Last week I travelled to Copenhagen, Denmark to participate in the kick-off meeting for the Web Experience Management Interoperability (WEMI) technical committee (TC) which was recently formed by OASIS ( Organization for the Advancement of Structured Information Standards). OASIS is widely respected as a leading web standards consortium which drives the development, convergence and adoption of open standards for the global information society. OASIS is also the home of CMIS, a Content Management Interoperability Services standard that originated in 2009, which in fact served as the catalyst for the new WEMI initiative.
Where CMIS is focused on an open standard that defines an abstraction layer for controlling diverse document management systems and repositories using web protocols, WEMI is more focused on the exchange of unstructured content between web publishing systems. The name “Web Experience Management” was chosen purposely so that the standard is applicable to the broadest audience possible and is not specific to a specific web publishing system architecture, as this initiative is intended to be applicable to Content Management Systems (CMS), Web Content Management (WCM), Web Engagement Management (WEM), Portals, Site Builders, and many others. The founding members of the WEMI TC include many of the world’s leading authorities on web publishing including Magnolia, Acquia (Drupal), Hippo, Sitecore, SDL, Liferay, TYPO3, Jahia, TerminalFour, Adobe, Telerik, Enonic, GX Software, and of course, DotNetNuke.
The kick-off meeting occurred on April 3rd and was graciously hosted by Sitecore, which was one of the determining factors for the venue being located in Copenhagen ( Sitecore is based in Denmark ) - the other factor being the fact that 11 out of the 14 organizations represented are based in Europe. From a business model perspective, the TC is comprised of both traditional proprietary software vendors, as well as organizations acting as stewards of large open source projects. And from a technology perspective, 3 systems were based on .NET, 2 systems was based on PHP, and 9 systems were based on Java technology. The delegates sent by each organization generally had a strong technology background ( ie.
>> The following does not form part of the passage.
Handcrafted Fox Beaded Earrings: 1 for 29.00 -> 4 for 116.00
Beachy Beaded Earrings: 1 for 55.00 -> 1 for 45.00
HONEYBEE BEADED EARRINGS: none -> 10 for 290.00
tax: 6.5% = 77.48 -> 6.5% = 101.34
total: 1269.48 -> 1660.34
CTO or Chief Architect ), some had experience in defining other web standards in the past, and some were even members of the CMIS initiative.
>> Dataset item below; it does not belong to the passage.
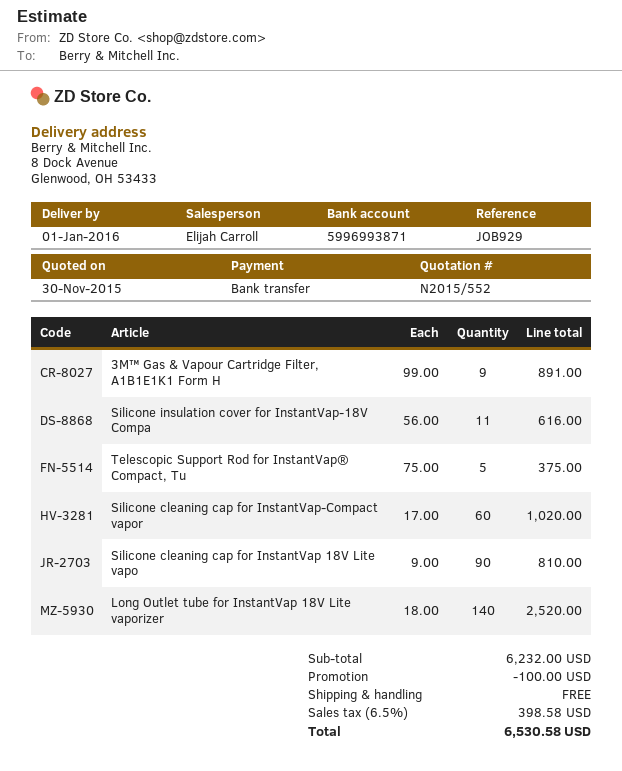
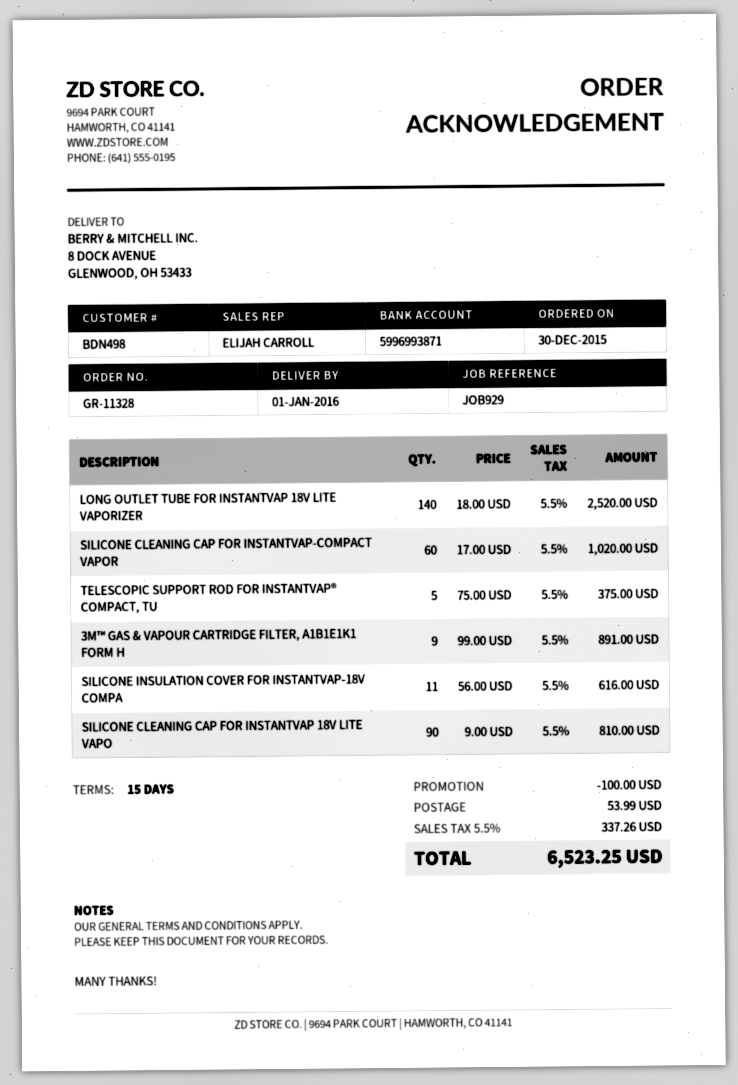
shipping: 0.00 -> 53.99
tax: 6.5% = 398.58 -> 5.5% = 337.26
total: 6530.58 -> 6523.25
In its charter, WEMI has three general goals which were utilized to help guide the discussion:
- define a simple domain model and an abstract feature set to be commonly implemented by participating systems
- explicitly use existing systems as a point of reference but also be open to extensions that may be generally useful
- specify a default binding as a lightweight, resource-oriented, HTTP-based protocol
These goals were manifested in a very focused set of use cases:
- Display and Mashup Content from a WCM
- Index Content and Metadata
- Export all Content / Migration
And the charter also provided guidance which was intended to prevent dreaded scope creep. It accomplished this by spelling out the use cases which are considered to be out of scope for the initial set of deliverables:
- Entitlement and Access Control
- Versioning and Records Management
- Data Ingestion / Write operations
Depending on their specific needs, organizations seemed to favor some of the use cases more than others, but the thing which I found especially encouraging was that there appeared to be immediate consensus that all members were facing the same content challenges and were willing to collaborate to create a common framework for solving the problem. This made the initial meeting very productive in terms of keeping the discussion focused and moving in the same direction.
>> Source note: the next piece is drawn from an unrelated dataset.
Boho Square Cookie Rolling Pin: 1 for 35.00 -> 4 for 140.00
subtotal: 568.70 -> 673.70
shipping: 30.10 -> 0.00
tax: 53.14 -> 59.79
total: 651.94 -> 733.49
Another item which was encouraging was the fact that nobody in the group seemed to be afflicted with the Not-Invented-Here (NIH) syndrome – meaning everyone was fairly open to utilizing existing standard and protocols where they make sense. A case in point was a preference to utilize the work done in the W3C HTML5 specification for helping us define the domain model. Another observation I made during the discussions was that there appeared to be an opportunity of utilizing existing light-weight data protocols such as the Open Data Protocol (OData) or Google’s Data Protocol (GData) for inspiration and guidance.
Overall I thought that the trip was productive but exhausting. Between flights, airport layovers, train connections, and navigating the streets of Copenhagen, it took me almost 24 hours to travel from my home in Vancouver to my hotel in Copenhagen. Coupled with a 9 hour time zone differential, I was surprised but relieved to avoid any jet lag symptoms on the day of the actual meeting. And as is usually the case with these types of events, I found the conversations with the other members outside of the WEMI meeting to be equally as stimulating and valuable, as the meeting itself.